Exercise details » Copy task, pictures excluded: set down exactly the lines from the one containing "padding: 0 31px;" to the end of the data below.

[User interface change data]
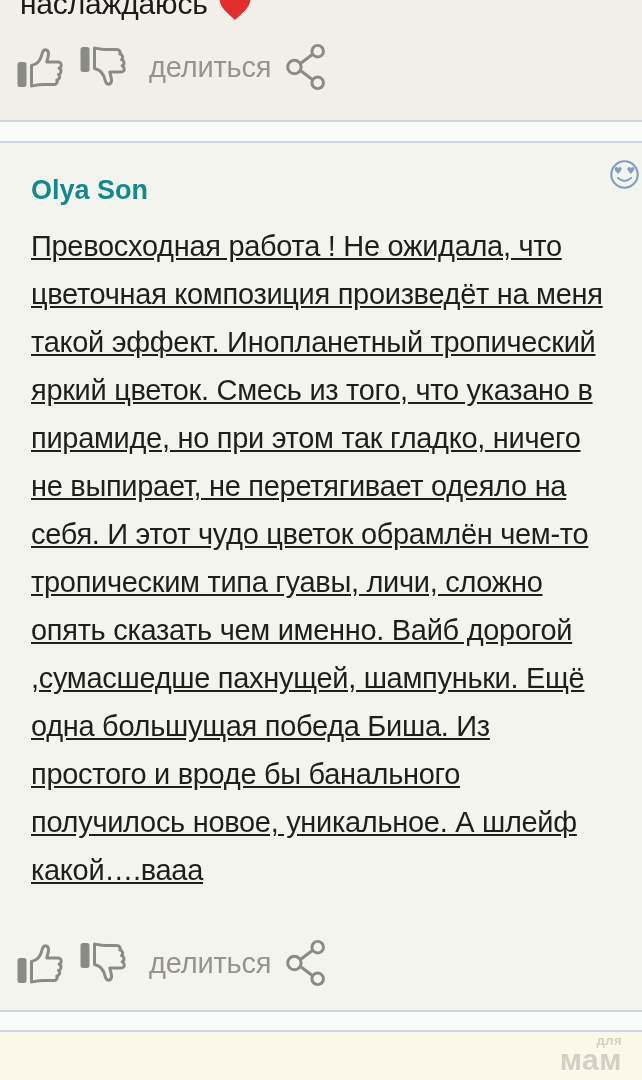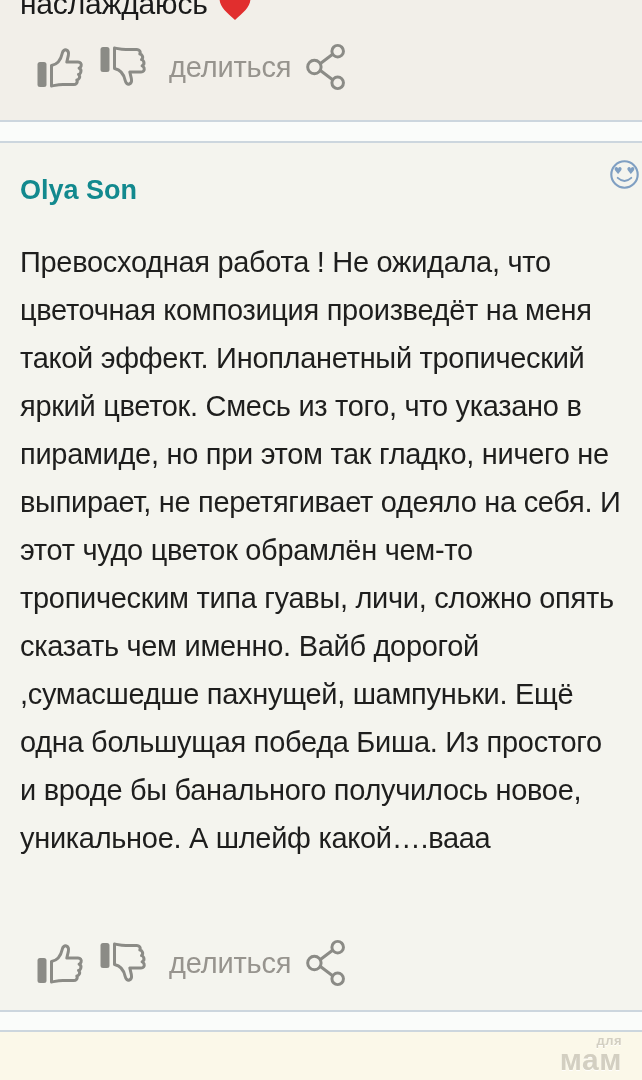--- a/index.html
+++ b/index.html
@@ -55,7 +55,7 @@
   
   .actions {
     position: absolute;
-    left: 36px;
+    left: 16px;
     display: flex;
     align-items: center;
     color: #8b8b86;

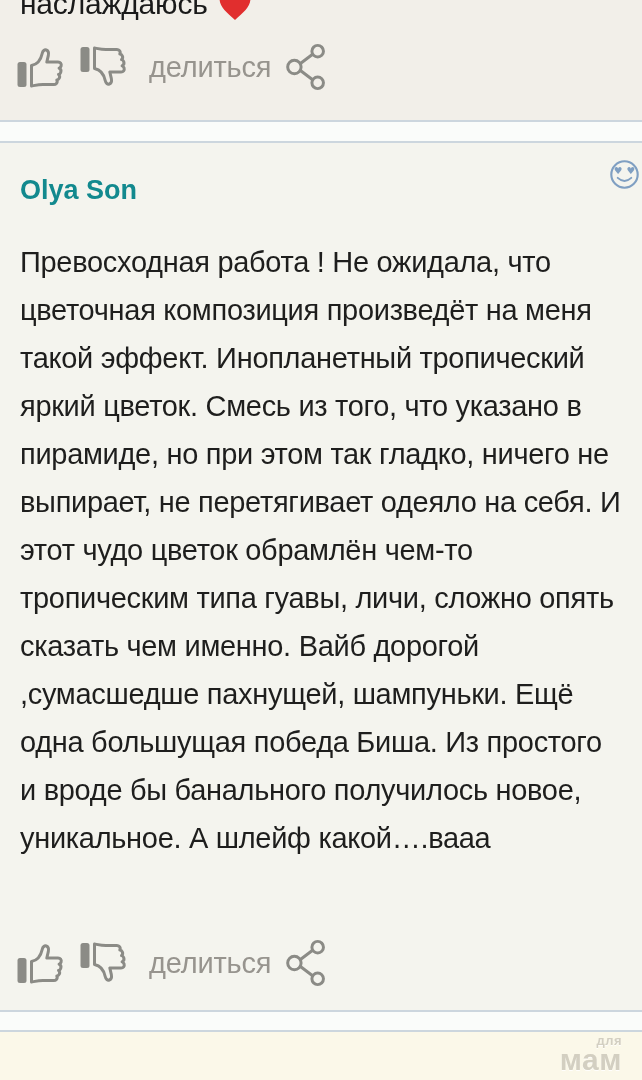--- a/index.html
+++ b/index.html
@@ -28,7 +28,7 @@
   .comment--main {
     height: 867px;
     background: #f4f4ee;
-    padding: 0 20px;
+    padding: 0 31px;
     overflow: hidden;
   }
 

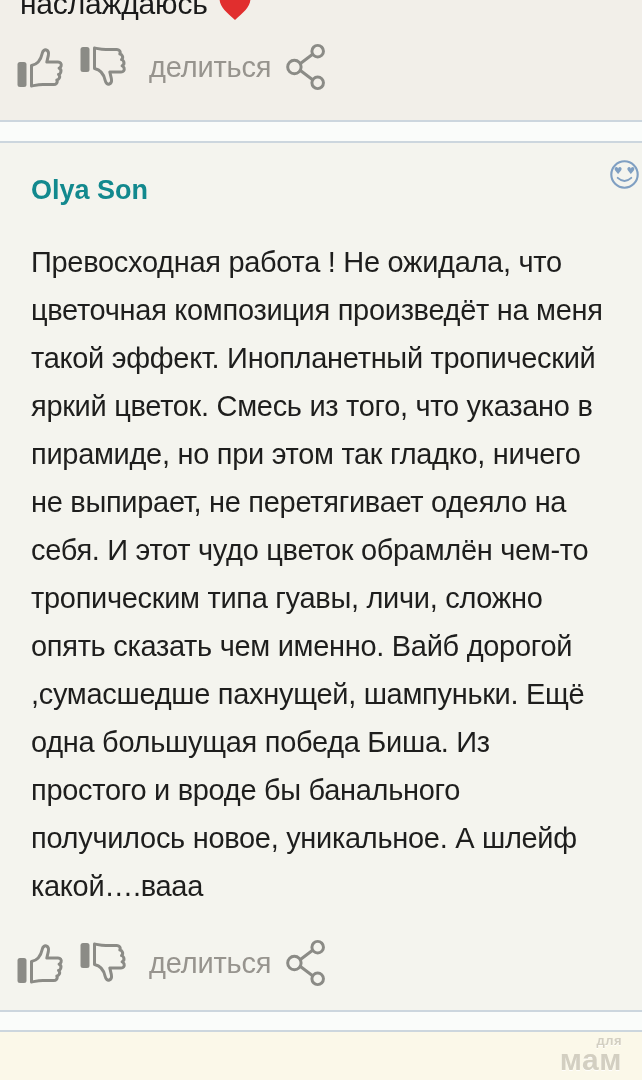--- a/index.html
+++ b/index.html
@@ -126,11 +126,12 @@
 
   
   .comment-body {
-    margin: 32px 0 0 0;
+    margin: 16px 0 0 0;
     font-size: 29px;
     line-height: 48px;
     letter-spacing: -0.3px;
     color: #1e1e1d;
+    text-decoration: underline;
   }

Exercise output »
+    padding: 0 31px;
     overflow: hidden;
   }
 

--- a/index.html
+++ b/index.html
@@ -126,11 +126,12 @@
 
   
   .comment-body {
-    margin: 32px 0 0 0;
+    margin: 16px 0 0 0;
     font-size: 29px;
     line-height: 48px;
     letter-spacing: -0.3px;
     color: #1e1e1d;
+    text-decoration: underline;
   }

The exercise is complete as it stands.